(Revision comparison data)
-.-.-

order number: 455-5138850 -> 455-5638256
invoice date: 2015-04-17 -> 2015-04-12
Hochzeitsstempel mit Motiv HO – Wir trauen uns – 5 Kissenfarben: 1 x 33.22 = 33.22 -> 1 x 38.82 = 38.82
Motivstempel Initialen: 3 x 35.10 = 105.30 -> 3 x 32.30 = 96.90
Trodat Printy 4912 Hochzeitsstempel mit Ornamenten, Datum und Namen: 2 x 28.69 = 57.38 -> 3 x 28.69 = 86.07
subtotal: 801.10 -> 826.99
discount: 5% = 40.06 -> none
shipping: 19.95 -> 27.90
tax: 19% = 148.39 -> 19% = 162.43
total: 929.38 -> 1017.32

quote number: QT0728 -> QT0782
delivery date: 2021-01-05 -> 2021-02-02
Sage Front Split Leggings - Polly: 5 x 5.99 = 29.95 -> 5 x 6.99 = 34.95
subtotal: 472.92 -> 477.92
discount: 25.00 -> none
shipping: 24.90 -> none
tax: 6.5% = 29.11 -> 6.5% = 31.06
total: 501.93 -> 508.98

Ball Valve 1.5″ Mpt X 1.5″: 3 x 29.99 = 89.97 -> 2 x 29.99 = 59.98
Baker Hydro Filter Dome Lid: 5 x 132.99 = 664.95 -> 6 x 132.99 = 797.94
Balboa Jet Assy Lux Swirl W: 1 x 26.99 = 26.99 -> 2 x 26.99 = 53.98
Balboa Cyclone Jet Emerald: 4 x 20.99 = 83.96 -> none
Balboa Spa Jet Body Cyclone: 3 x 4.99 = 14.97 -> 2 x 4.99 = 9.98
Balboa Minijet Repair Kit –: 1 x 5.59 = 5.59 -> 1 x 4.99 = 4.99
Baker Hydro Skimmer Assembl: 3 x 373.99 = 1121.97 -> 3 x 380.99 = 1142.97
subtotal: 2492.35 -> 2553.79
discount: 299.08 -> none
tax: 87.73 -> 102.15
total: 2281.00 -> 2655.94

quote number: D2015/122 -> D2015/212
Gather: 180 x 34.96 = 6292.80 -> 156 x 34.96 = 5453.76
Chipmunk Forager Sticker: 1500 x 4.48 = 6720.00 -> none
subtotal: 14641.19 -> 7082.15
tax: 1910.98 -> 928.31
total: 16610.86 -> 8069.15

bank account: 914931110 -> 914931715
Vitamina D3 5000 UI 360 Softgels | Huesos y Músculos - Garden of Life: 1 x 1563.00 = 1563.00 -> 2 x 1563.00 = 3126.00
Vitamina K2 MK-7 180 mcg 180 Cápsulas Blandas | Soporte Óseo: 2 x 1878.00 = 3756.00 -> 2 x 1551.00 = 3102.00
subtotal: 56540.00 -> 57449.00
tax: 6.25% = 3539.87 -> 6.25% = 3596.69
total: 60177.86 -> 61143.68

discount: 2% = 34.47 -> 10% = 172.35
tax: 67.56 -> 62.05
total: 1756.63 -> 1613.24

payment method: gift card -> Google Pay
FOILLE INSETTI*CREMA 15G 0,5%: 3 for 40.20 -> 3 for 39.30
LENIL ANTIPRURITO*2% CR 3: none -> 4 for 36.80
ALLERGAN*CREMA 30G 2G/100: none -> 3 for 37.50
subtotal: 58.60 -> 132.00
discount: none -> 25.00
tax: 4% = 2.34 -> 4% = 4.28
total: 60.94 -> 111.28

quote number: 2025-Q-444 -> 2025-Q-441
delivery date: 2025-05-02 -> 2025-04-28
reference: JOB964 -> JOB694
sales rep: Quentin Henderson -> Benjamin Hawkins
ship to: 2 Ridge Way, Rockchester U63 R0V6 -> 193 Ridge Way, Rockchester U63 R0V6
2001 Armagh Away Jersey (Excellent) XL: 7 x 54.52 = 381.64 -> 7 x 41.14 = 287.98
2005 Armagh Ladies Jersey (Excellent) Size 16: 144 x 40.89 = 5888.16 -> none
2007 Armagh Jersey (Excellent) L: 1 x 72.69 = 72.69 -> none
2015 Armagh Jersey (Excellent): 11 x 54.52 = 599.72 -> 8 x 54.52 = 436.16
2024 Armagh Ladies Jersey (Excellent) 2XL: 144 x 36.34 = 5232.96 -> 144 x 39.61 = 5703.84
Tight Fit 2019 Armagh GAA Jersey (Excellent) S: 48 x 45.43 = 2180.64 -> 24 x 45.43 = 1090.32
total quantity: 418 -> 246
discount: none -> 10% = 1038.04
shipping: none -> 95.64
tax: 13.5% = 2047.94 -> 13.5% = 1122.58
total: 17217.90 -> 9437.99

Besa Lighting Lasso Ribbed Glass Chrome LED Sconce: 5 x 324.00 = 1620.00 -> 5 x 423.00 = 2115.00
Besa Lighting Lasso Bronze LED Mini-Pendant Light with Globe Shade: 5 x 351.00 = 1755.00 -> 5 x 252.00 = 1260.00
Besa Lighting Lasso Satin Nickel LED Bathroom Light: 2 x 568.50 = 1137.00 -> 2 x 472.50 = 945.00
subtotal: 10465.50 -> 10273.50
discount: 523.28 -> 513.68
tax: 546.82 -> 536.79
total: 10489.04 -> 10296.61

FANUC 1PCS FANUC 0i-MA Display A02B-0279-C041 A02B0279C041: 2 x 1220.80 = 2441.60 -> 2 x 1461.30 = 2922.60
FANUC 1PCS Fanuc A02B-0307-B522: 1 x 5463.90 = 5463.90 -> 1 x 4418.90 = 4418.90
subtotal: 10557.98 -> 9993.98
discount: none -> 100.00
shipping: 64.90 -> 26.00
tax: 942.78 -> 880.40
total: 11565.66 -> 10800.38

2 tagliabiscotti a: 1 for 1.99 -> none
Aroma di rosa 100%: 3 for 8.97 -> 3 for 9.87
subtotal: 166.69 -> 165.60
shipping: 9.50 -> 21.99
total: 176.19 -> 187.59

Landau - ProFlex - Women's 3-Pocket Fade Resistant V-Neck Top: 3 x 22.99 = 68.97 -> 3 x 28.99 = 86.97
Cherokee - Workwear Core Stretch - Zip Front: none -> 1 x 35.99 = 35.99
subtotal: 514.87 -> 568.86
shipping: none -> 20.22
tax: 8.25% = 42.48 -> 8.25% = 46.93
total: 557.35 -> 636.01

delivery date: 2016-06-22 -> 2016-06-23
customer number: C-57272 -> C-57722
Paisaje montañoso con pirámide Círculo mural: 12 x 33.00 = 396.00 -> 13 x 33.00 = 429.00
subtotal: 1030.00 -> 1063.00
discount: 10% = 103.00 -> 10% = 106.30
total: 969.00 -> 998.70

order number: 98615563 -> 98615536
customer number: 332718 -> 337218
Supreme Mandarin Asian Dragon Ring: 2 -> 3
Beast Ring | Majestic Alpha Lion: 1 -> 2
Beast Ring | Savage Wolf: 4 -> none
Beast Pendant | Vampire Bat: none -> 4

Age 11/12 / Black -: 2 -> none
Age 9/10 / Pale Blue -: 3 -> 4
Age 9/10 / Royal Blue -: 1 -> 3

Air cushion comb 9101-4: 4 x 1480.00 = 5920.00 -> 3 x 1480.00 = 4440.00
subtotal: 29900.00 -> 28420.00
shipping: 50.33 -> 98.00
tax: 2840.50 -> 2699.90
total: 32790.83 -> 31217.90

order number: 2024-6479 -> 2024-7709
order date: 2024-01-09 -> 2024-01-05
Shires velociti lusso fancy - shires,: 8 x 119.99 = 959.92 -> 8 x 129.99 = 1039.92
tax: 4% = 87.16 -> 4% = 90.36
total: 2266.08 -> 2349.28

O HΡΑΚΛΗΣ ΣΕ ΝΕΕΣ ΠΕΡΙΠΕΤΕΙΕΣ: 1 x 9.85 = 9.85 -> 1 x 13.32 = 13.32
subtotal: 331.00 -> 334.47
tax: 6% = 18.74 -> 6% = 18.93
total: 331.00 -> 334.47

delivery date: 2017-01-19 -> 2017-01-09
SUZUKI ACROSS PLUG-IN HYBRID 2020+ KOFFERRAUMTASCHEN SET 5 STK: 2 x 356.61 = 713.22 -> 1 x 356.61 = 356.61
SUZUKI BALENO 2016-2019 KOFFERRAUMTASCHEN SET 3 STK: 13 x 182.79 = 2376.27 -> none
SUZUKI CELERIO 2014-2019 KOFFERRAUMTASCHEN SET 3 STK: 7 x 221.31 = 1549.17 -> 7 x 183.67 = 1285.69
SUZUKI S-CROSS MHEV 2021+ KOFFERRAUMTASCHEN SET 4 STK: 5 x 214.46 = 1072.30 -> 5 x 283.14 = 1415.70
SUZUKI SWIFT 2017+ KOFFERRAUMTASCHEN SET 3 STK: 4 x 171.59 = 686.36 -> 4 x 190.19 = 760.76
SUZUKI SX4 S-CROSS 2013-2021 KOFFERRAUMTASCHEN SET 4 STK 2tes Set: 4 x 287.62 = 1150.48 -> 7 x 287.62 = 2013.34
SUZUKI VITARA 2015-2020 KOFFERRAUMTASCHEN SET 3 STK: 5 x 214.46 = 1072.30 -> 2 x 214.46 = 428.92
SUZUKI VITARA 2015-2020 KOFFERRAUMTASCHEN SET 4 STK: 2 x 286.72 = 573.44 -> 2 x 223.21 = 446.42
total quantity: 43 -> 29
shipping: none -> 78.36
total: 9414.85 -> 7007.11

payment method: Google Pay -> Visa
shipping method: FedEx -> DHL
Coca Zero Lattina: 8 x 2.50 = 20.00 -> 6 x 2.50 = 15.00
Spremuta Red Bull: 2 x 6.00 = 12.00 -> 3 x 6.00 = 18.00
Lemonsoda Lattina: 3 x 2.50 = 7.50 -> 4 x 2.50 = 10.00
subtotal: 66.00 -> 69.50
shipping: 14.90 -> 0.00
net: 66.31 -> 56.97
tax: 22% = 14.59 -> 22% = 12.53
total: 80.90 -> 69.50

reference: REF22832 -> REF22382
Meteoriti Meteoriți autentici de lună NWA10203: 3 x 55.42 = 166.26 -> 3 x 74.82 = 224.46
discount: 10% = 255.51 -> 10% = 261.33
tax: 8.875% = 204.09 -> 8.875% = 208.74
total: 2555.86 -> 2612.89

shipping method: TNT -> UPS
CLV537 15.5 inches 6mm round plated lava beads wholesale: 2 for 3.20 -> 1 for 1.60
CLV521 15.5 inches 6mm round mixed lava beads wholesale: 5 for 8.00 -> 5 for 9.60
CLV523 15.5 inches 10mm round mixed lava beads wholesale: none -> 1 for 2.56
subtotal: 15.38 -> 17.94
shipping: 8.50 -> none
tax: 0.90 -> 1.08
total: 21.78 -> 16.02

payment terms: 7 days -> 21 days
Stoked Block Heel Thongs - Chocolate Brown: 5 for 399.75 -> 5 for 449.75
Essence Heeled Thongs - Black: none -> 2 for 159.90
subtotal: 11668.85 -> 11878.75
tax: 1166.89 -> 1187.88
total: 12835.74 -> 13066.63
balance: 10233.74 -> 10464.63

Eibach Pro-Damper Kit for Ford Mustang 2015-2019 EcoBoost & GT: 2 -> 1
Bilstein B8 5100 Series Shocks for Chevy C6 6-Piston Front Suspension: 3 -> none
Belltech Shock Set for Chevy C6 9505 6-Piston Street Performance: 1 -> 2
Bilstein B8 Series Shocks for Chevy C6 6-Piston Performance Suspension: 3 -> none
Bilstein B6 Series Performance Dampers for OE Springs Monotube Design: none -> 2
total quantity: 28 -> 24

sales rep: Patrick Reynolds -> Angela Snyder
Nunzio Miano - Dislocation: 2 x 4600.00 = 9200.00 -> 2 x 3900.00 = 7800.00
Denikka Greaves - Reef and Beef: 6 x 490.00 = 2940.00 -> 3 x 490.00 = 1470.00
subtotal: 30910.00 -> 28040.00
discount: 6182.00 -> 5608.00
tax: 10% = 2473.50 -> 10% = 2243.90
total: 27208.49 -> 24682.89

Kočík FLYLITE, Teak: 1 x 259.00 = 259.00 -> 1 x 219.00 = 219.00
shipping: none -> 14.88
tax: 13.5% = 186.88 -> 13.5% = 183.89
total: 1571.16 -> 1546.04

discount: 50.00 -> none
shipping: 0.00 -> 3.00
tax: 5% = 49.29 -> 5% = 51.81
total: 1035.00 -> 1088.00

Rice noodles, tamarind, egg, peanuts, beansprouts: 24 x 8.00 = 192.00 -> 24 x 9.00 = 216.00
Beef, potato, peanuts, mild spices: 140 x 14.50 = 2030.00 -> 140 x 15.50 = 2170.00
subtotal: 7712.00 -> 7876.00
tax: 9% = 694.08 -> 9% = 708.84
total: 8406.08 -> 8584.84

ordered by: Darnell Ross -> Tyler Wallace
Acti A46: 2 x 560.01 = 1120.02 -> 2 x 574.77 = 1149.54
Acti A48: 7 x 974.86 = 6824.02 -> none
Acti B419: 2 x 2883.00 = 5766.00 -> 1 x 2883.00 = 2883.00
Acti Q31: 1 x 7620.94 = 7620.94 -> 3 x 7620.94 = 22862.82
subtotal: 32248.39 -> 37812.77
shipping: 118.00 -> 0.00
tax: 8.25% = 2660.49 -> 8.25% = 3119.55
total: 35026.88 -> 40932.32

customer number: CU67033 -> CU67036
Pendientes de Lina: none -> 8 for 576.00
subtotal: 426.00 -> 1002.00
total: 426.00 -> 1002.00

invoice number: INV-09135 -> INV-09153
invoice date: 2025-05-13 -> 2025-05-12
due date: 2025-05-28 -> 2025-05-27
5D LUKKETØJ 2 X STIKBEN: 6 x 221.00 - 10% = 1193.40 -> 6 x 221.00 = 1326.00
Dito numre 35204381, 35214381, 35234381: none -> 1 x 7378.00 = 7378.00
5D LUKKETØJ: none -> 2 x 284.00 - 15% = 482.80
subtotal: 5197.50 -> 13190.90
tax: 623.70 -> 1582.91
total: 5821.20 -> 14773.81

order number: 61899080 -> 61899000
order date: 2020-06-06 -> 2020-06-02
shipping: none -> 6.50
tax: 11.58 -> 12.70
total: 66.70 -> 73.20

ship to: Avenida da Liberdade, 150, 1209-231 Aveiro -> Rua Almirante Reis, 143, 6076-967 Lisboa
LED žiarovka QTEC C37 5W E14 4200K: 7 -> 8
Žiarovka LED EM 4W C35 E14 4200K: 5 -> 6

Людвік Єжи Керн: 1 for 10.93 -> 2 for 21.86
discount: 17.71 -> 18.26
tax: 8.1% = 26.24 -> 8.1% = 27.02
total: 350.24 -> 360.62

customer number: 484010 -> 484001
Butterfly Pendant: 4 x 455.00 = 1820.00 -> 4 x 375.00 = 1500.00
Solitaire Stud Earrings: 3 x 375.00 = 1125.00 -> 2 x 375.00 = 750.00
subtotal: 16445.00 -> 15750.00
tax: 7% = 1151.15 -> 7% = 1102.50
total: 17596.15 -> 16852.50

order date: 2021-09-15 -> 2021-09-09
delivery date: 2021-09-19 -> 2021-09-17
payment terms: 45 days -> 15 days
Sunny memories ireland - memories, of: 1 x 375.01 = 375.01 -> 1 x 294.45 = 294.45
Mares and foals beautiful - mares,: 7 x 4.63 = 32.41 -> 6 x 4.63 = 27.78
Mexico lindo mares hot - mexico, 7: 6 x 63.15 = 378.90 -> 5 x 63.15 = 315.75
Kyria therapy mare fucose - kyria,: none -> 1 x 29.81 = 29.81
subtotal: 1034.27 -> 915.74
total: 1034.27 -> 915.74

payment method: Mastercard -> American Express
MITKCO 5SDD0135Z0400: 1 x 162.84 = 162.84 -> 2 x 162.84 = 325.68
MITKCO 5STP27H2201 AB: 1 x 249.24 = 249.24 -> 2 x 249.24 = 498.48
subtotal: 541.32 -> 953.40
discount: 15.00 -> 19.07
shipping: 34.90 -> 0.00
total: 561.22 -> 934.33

-.-.-

- [DIRECTIONS FOR THIS TASK]: Where in the entries does the word "delivery" occur? Copy out each line that has it.

- [RESPONSE FOR THIS EXERCISE]:
delivery date: 2021-01-05 -> 2021-02-02
delivery date: 2025-05-02 -> 2025-04-28
delivery date: 2016-06-22 -> 2016-06-23
delivery date: 2017-01-19 -> 2017-01-09
delivery date: 2021-09-19 -> 2021-09-17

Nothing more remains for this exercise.